The study protocol was approved by the National Institute for Medical Research in Dar es Salaam, Tanzania; Muhimbili University of Health and Allied Sciences (MUHAS) Institutional Review Board in Dar es Salaam, Tanzania; and the Dartmouth Committee for the Protection of Human Subjects in Hanover, NH, USA.
Results
We enrolled 66 eligible children between July and December of 2017, and the last child finished IPT in July 2018. Although not formally documented, the clinic nurses reported that out of the 66 children approached, all accepted IPT. Most participants were female (n = 43, 65.1%) and all were on ART. The median age was 11 years (interquartile range [IQR] 8–13). Most children did not have a history of TB (n = 54, 81.8%) and 33 (50.0%) were at WHO clinical stage III for HIV at initiation. Detailed participant characteristics are shown in Table 1.
Table 1.
Characteristic | Total (n = 66) n (%) | Summary Statistic |
---|---|---|
Sex | ||
Female | 43 (65.1) | |
Age at Initiation, median (Q1, Q3)1 | 11 (8, 13) | |
0–5 years | 6 (9.1) | |
6–10 years | 21 (31.8) | |
11–15 years | 39 (59.1) | |
WHO Clinical Staging for HIV at Initiation | ||
I | 3 (4.5) | |
II | 26 (39.4) | |
III | 33 (50.0) | |
IV | 3 (4.5) | |
Missing or not reported | 1 (1.5) | |
History of Tuberculosis | ||
Yes | 12 (18.2) | |
No | 54 (81.8) | |
ART Status | ||
On ART | 66 (100.0) | |
Duration of ART at initiation in years, median (Q1, Q3) | 5 (2.25, 8) | |
History of Liver Disease | ||
Yes | 0 (0.0) | |
No | 57 (86.4) | |
Missing or not reported | 9 (13.6) |
1(First Quartile, Third Quartile)
The facility-based model was selected by 63 (95.5%) participants at IPT initiation. (Table 2). Most cited confidentiality concerns (n = 30, 45.5%) as their main reason for choosing the facility-based model, specifically because they feared that the community-based model would inadvertently disclose their HIV status to their neighbors. Other reasons for choosing the facility-based model included ease (n = 9, 13.6%) as visits to the facility for HIV-related care were already integrated into their routine, and a general preference to maintain their routine (n = 18, 27.2%). Most participants (n = 61, 92.4%) retained their initially chosen model throughout the study. Of the 5 participants who switched models, 3 (60%) switched once after the first IPT visit, and 2 (40%) switched multiple times throughout the study. Of the 5 participants who switched their models (either once or many times), 3 (60.0%) initiated the study by selecting the facility-based model and 2 (40.0%) initiated with the community-outreach model.
Table 2.
Characteristic | Total (n = 66) n (%) |
---|---|
Model at Initiation | |
Facility-based | 63 (95.5) |
Community-based | 3 (4.5) |
Model Consistency | |
Maintained chosen model | 61 (92.4) |
Switched model once | 3 (4.5) |
Switched models multiple times | 2 (3.0) |
Reason for Model Choice | |
General preference (unspecified) | 18 (27.2) |
Protect confidentiality | 30 (45.5) |
Easier for patient | 9 (13.6) |
Better treatment support | 2 (3.0) |
Other | 4 (6.1) |
Missing or not reported | 3 (4.5) |
Adherence and treatment outcomes
Forty-nine (74.2%) participants were confirmed to have completed IPT. Of those that completed IPT, pill count data showed a 98% average monthly adherence.

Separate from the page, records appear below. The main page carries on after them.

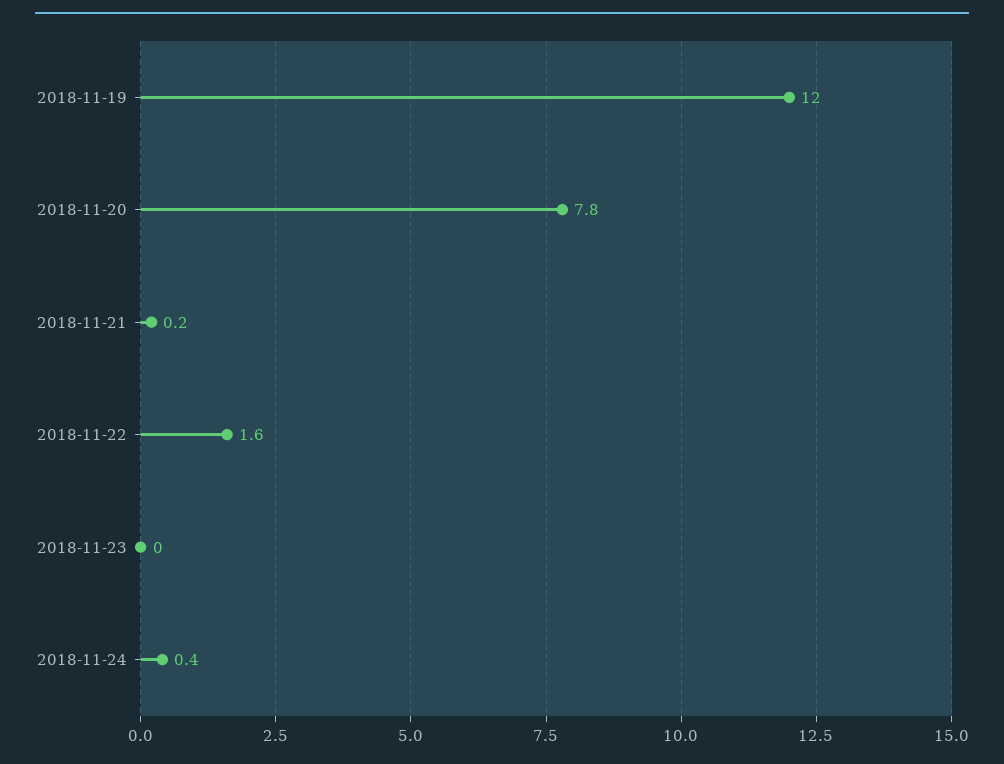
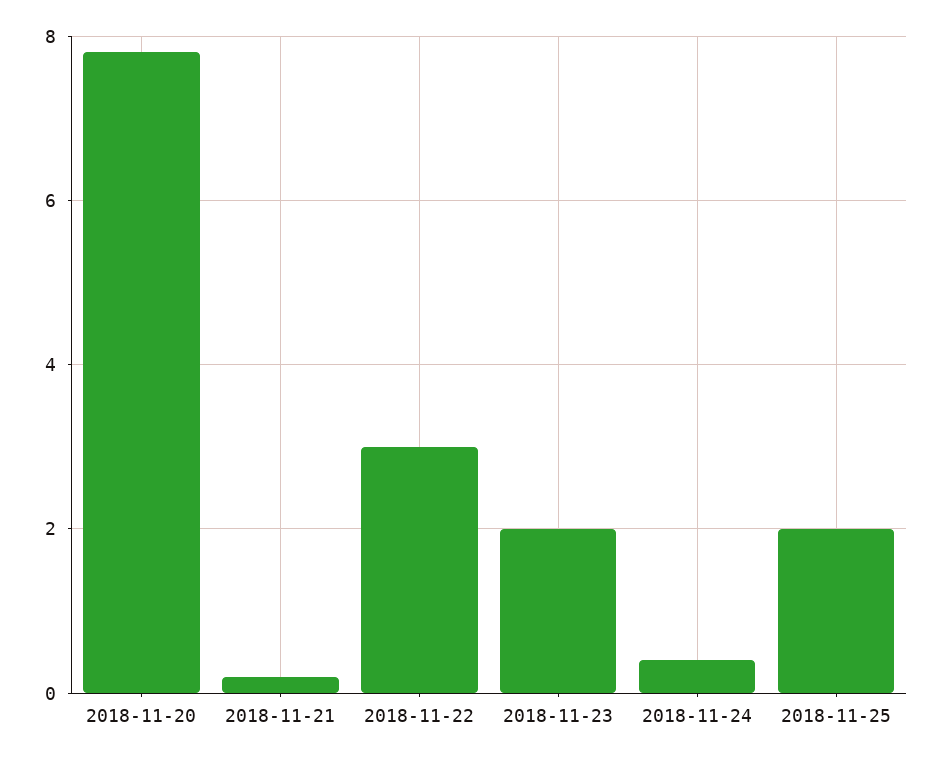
2018-11-19: 12 -> none
2018-11-22: 1.6 -> 3
2018-11-23: 0 -> 2
2018-11-25: none -> 2

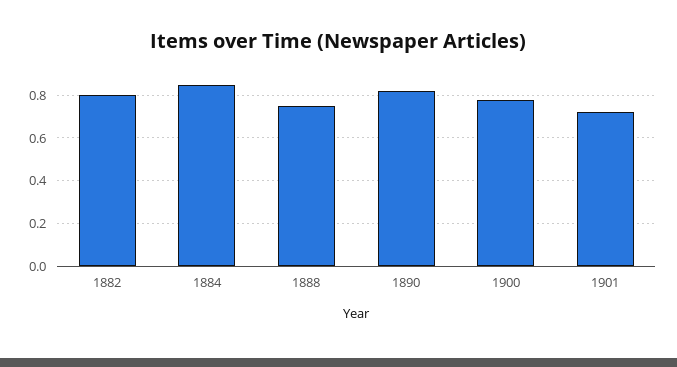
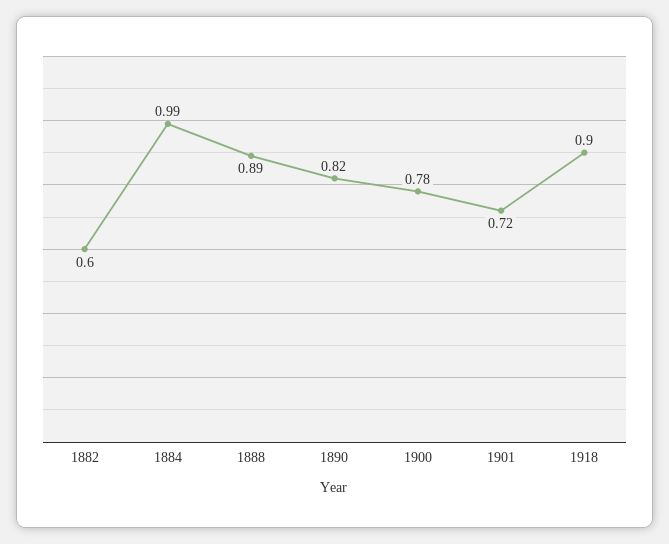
1882: 0.8 -> 0.6
1884: 0.85 -> 0.99
1888: 0.75 -> 0.89
1918: none -> 0.9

Only one child had an adherence of less than 70%, and 33 (50%) had adherence rates between 93 and 100%. The recorded monthly adherence of 98% is well above the 80% standard threshold for adherence. The estimated mean time to complete IPT was 27.6 weeks (6.4 months) among the 35 participants for whom a precise completion date could be determined. Incomplete record keeping meant that not all participants had an exact date of IPT completion. All participants who completed their IPT did so within 10 months of initiation, and no participants missed more than 90 days of IPT doses. Data on IPT adherence and treatment completion are shown in Table 3.
Table 3.
Characteristic | Total (n = 49) n (%) | Summary Statistic |
---|---|---|
Average monthly adherence, median (Q1, Q3) 1 | 98.0% (93.0, 100%) | |
< 50% | 0 (0.0) | |
50–79% | 1 (2.0) | |
80–100% | 45 (91.8) | |
Missing or incalculable | 3 (6.1) | |
Days of IPT missed, median (Q1, Q3) | 11 (1, 33) | |
Approximate duration of IPT (weeks), mean (range) 2 | 27.6 (20–38) |
1(First Quartile, Third Quartile)
2This value could only be estimated in 35 participants
Among the 17 (25.8%) children who were not included in the adherence analysis, 5 (29.4%) were lacking IPT completion documentation in their medical records, 11 (64.7%) discontinued treatment, and 1 (5.9%) had an unknown outcome due to missing paperwork. Inconsistent documentation practices and patients forgetting to bring their pill bottles for adherence review (pill counts) resulted in incomplete IPT documentation that prevented adherence determinations in some cases. Among the 11 participants who discontinued IPT, 7 (63.6%) did so at the recommendation of the physician due to one or more adverse reactions including joint pain (n = 2), vomiting (n = 2), numbness (n = 3), oral ulcers (n = 1) and rashes (n = 1). No cases of TB were suspected or confirmed among participants while on IPT or during a median of four additional months of follow up.
Discussion
Our study findings demonstrate that high rates of IPT adherence and treatment completion are achievable in a pediatric HIV clinic population through IPT delivery coordinated with ART refills. While too few patients selected the community-based model of delivery to compare the effectiveness of the two models, the overall model of self-selected IPT delivery led to high adherence across the entire study cohort. Integrated care, achieved by pairing IPT with ART refills, meant that no additional medical visits were necessary and subsequently no additional burden was incurred for the child and their family. Maintaining routine care patterns likely contributed to the high adherence outcomes, as many patients cited this as a reason for choosing their delivery model. Of the six children who were not included in adherence analysis, 5 (83.3%) are believed by the clinic staff who administer their HIV care to have completed IPT but simply lacked official documentation. Among these 5, the mean estimated IPT completion date was 6.5 months after initiation. Thus, it is likely that these five children completed their IPT within the 10-month limit, even if their files did not specify an end date. Using these estimated completion dates, a total of 81.8% (54/66) completed their IPT within the specified timeframe.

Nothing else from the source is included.